🤖 AI Summary
In multi-class unsupervised anomaly detection (MUAD), Transformer-based models suffer from an *identity shortcut*—where inputs are trivially copied via identity mappings, diminishing the discriminative gap between normal and anomalous reconstruction errors. To address this, we propose a unified feature reconstruction framework: (1) a low-rank noise bottleneck suppresses redundant feature replication, and (2) a global perturbation attention mechanism disrupts information shortcuts in the decoder. We theoretically prove that our design effectively eliminates identity mappings. Evaluated on four benchmarks—MVTec-AD, ViSA, Real-IAD, and Universal Medical—our method achieves state-of-the-art image-level AUROC scores of 99.8%, 98.9%, 90.6%, and 87.8%, respectively. Our core contribution is the first systematic identification and mitigation of identity shortcuts in MUAD Transformers, establishing a new paradigm for cross-category anomaly detection that is interpretable, robust, and generalizable.
📝 Abstract
Multi-class unsupervised anomaly detection (MUAD) has garnered growing research interest, as it seeks to develop a unified model for anomaly detection across multiple classes, i.e., eliminating the need to train separate models for distinct objects and thereby saving substantial computational resources. Under the MUAD setting, while advanced Transformer-based architectures have brought significant performance improvements, identity shortcuts persist: they directly copy inputs to outputs, narrowing the gap in reconstruction errors between normal and abnormal cases, and thereby making the two harder to distinguish.
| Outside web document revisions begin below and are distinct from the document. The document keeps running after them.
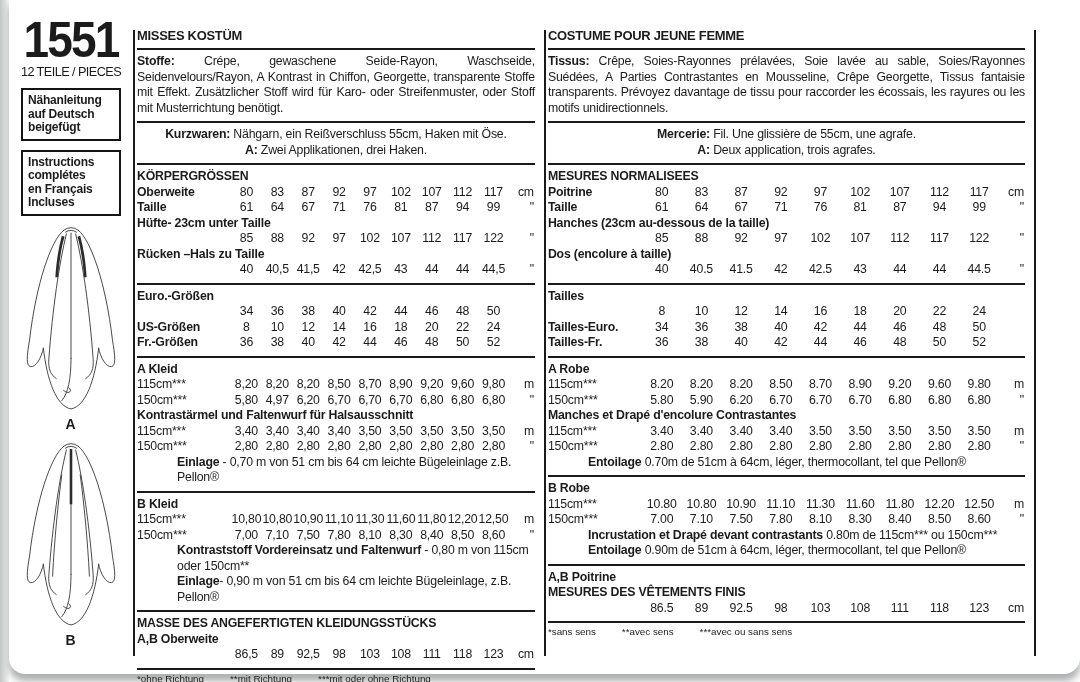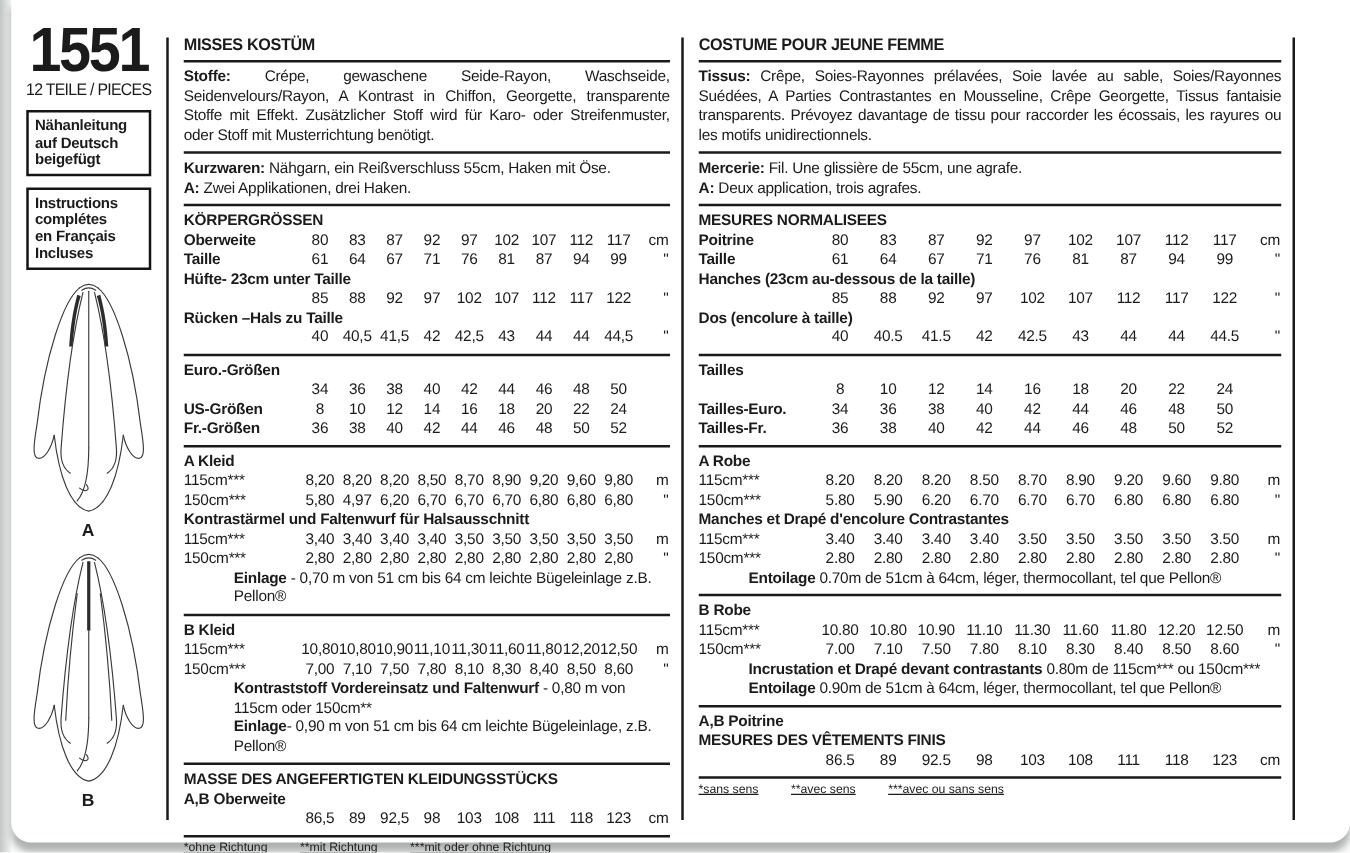"MISSES KOSTÜM" .col { padding: 28px 9px 0 12px -> 28px 9px 0 2px }
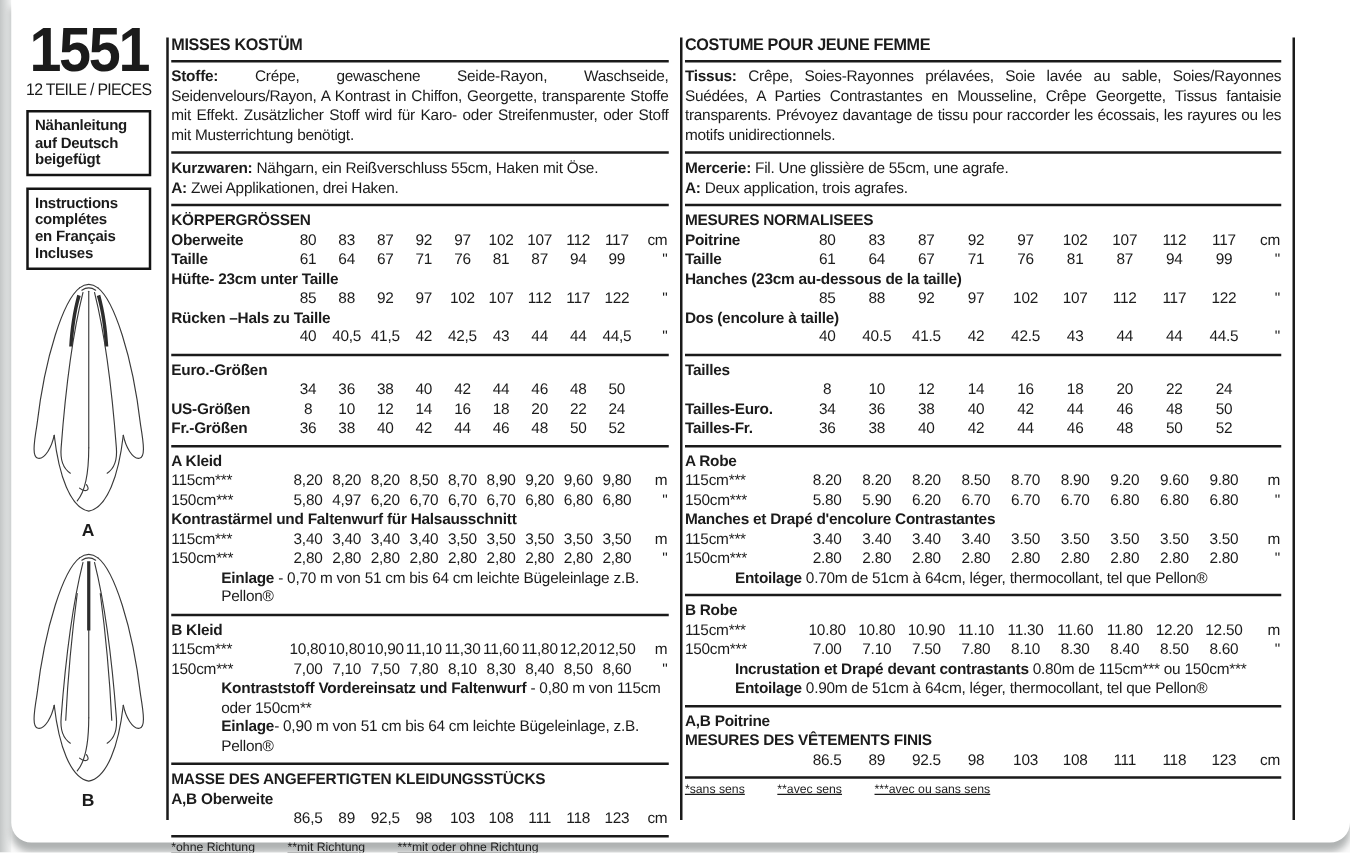"Kurzwaren: Nähgarn, ein Reißverschluss" .para { text-align: none -> center }
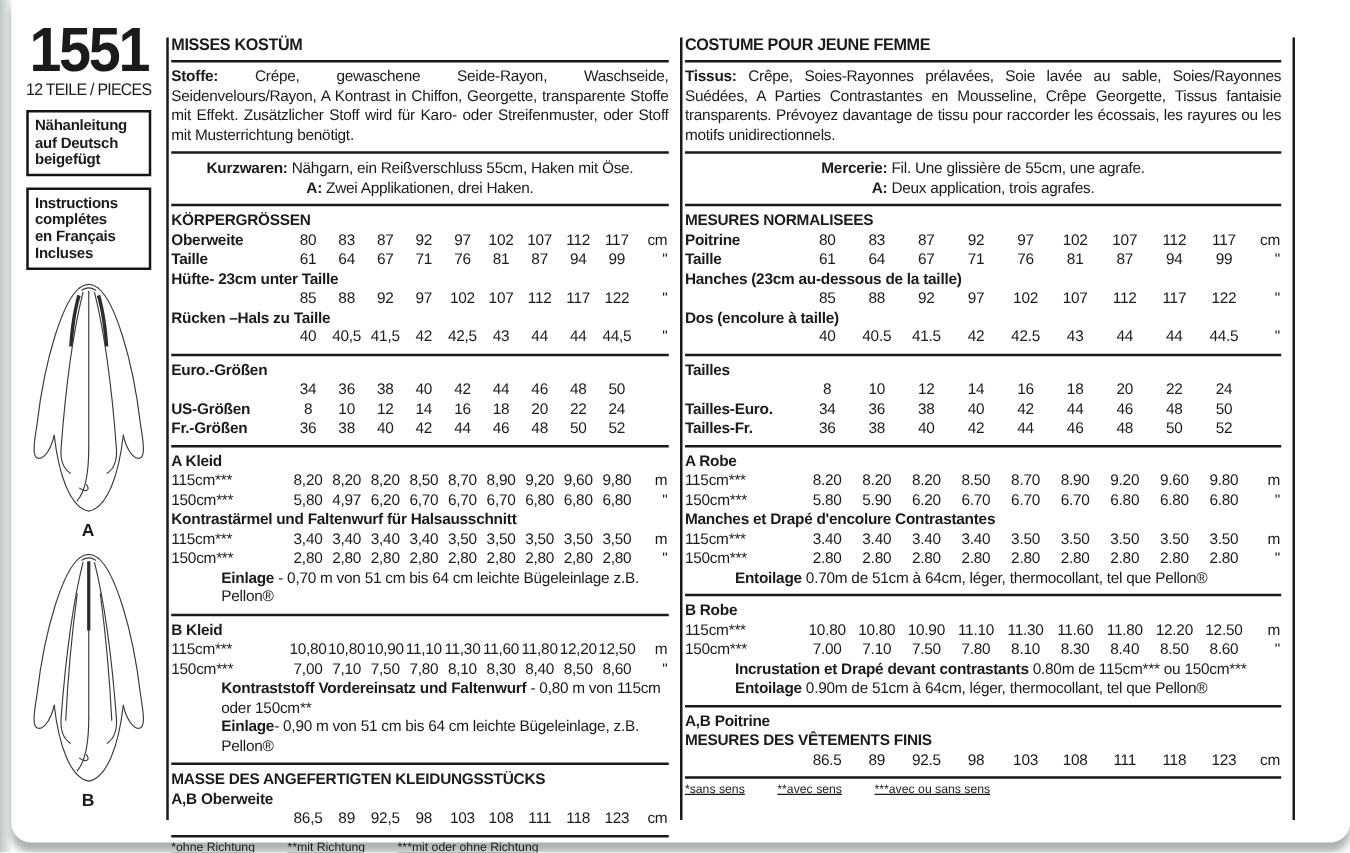"*sans sens" .footnotes span { text-decoration: underline -> none }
Therefore, we propose ShortcutBreaker, a novel unified feature-reconstruction framework for MUAD tasks, featuring two key innovations to address the issue of shortcuts. First, drawing on matrix rank inequality, we design a low-rank noisy bottleneck (LRNB) to project highdimensional features into a low-rank latent space, and theoretically demonstrate its capacity to prevent trivial identity reproduction. Second, leveraging ViTs global modeling capability instead of merely focusing on local features, we incorporate a global perturbation attention to prevent information shortcuts in the decoders. Extensive experiments are performed on four widely used anomaly detection benchmarks, including three industrial datasets (MVTec-AD, ViSA, and Real-IAD) and one medical dataset (Universal Medical). The proposed method achieves a remarkable image-level AUROC of 99.8%, 98.9%, 90.6%, and 87.8% on these four datasets, respectively, consistently outperforming previous MUAD methods across different scenarios.